The US-Iran nuclear deal enters a 60-day implementation phase with Hormuz reopening in focus. Oil-linked currencies face headwinds as crude supply risk fades. Here is the setup to track.
Trump said the Iran deal should be successful and confirmed the text of a memorandum of understanding is finalized, awaiting a formal signing ceremony in Geneva. The agreement pushes the nuclear file into a second stage focused on verification and sanctions relief. Technical details on uranium stockpiles, enrichment limits, and inspection mechanisms remain unresolved and are expected to dominate the next 60 days of talks.
For markets, the headline is the expected reopening of the Strait of Hormuz. Normal traffic could resume in the coming months. That shift undercuts the oil risk premium that has supported crude prices and, by extension, oil-linked currencies. The Canadian dollar and Norwegian krone, which have drawn support from elevated supply fears, could give back some of those gains. A softer crude outlook also removes a tailwind for the ruble, though sanctions dynamics complicate that relationship.
Trump reiterated that Iran will never have a nuclear weapon and warned that Iran would "suffer" if it attempts to pursue one. He also pushed back against speculation about upfront US financial transfers. Economic relief would be conditional and performance-based. That language limits the upside for Iran-linked narratives but does not change the near-term oil trajectory.
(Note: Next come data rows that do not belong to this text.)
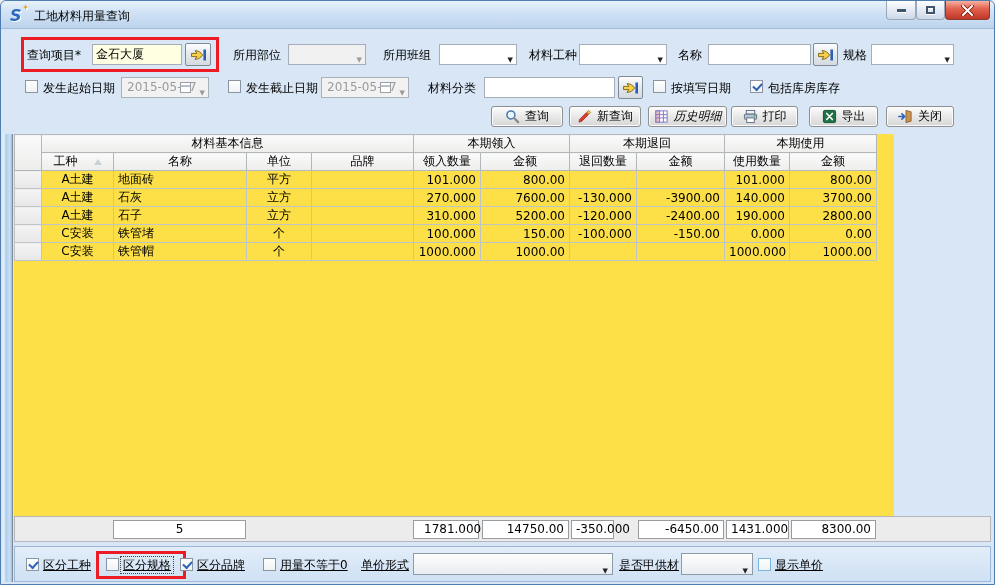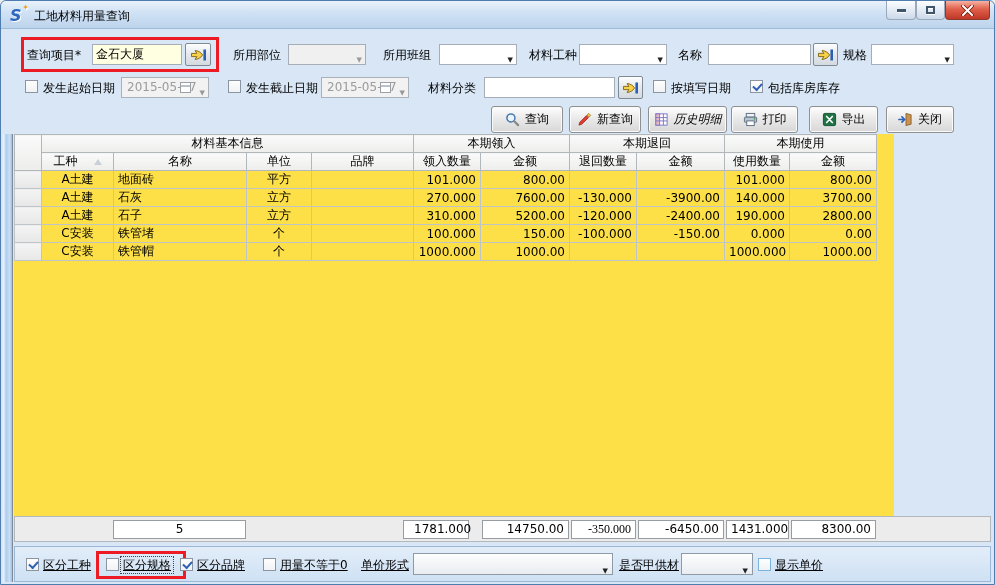--- a/index.html
+++ b/index.html
@@ -57,7 +57,7 @@
   .redbox { position:absolute; border:3px solid #ed1c24; background:transparent; pointer-events:none; }
 
   
-  .tbtn { position:absolute; height:27px; border:1px solid #8e9091; border-radius:3px;
+  .tbtn { position:absolute; height:21px; border:1px solid #8e9091; border-radius:3px;
           background:linear-gradient(#fefefe,#eaeaea 45%,#d7d7d7);
           display:flex; align-items:center; justify-content:center; gap:5px;
           font:inherit; box-shadow:inset 0 0 0 1px #fafafa; }

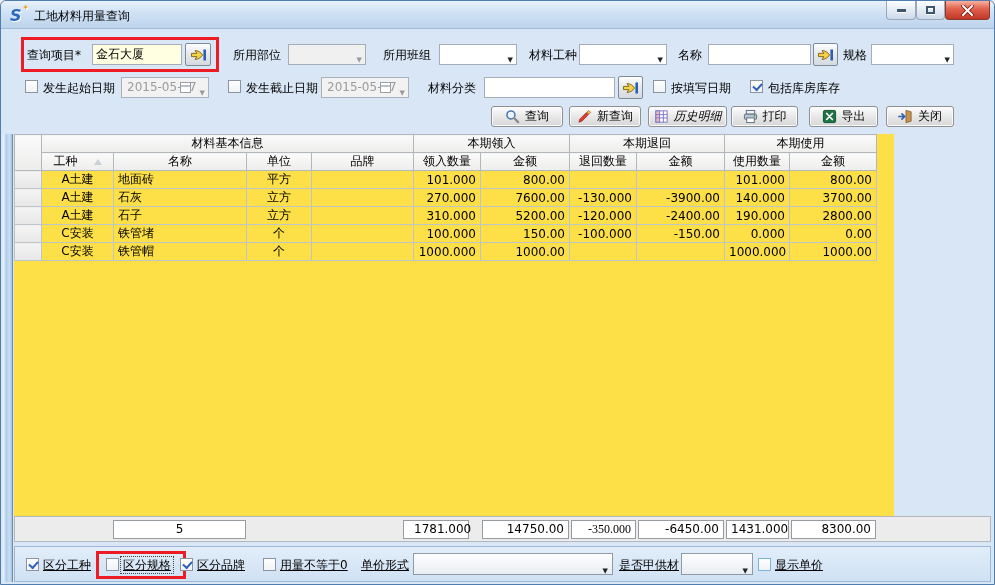--- a/index.html
+++ b/index.html
@@ -321,7 +321,7 @@
 
   <div class="sumstrip">
     <div class="sbox c" style="left:98px; width:133px;">5</div>
-    <div class="sbox r" style="left:388px; width:66px;padding-left:10px;">1781.000</div>
+    <div class="sbox r" style="left:398px; width:66px;padding-left:10px;">1781.000</div>
     <div class="sbox r" style="left:467px; width:87px;">14750.00</div>
     <div class="sbox r" style="left:556px; width:65px;font-family:Liberation Serif, serif;">-350.000</div>
     <div class="sbox r" style="left:623px; width:86px;">-6450.00</div>

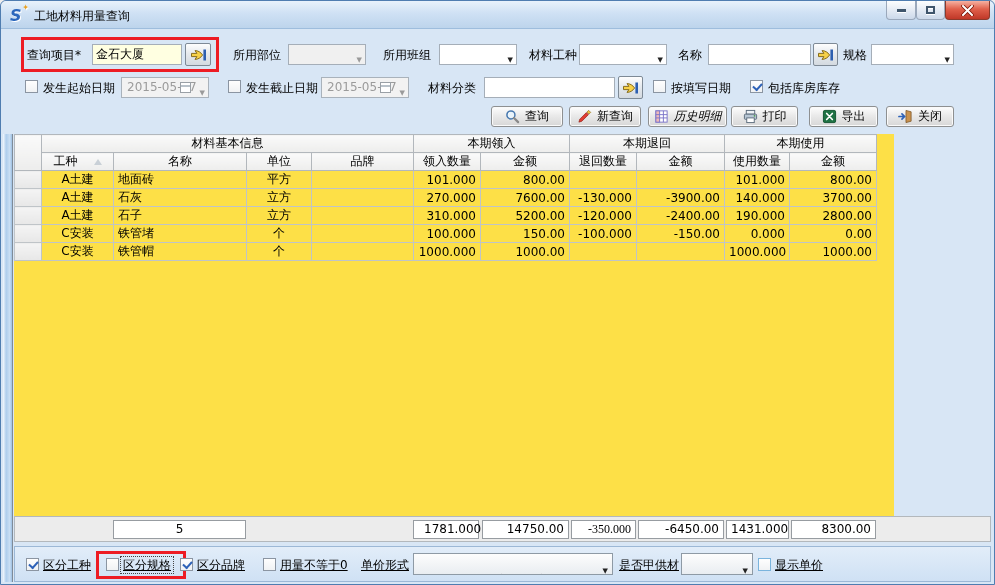--- a/index.html
+++ b/index.html
@@ -323,7 +323,7 @@
     <div class="sbox c" style="left:98px; width:133px;">5</div>
     <div class="sbox r" style="left:398px; width:66px;padding-left:10px;">1781.000</div>
     <div class="sbox r" style="left:467px; width:87px;">14750.00</div>
-    <div class="sbox r" style="left:556px; width:65px;font-family:Liberation Serif, serif;">-350.000</div>
+    <div class="sbox r" style="left:556px; width:43px;">-350.000</div>
     <div class="sbox r" style="left:623px; width:86px;">-6450.00</div>
     <div class="sbox r" style="left:711px; width:63px;">1431.000</div>
     <div class="sbox r" style="left:776px; width:85px;">8300.00</div>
The deal is structured in phases. Trump described the current framework as the beginning of an implementation period, not the end of negotiations. The second phase, which starts after the Geneva signing, focuses on verification, sanctions relief sequencing, and the future of Iran's nuclear infrastructure. The timeline to Hormuz reopening will depend on how quickly those details are settled.
For forex traders, the key variable is not the diplomatic text but the speed of the strait's return to normal traffic. A faster resumption is broadly bearish for crude and CAD. Any delay or collapse of the technical talks would reverse that trade, restoring the supply risk that has supported energy currencies. The signing ceremony in Geneva has no confirmed date yet.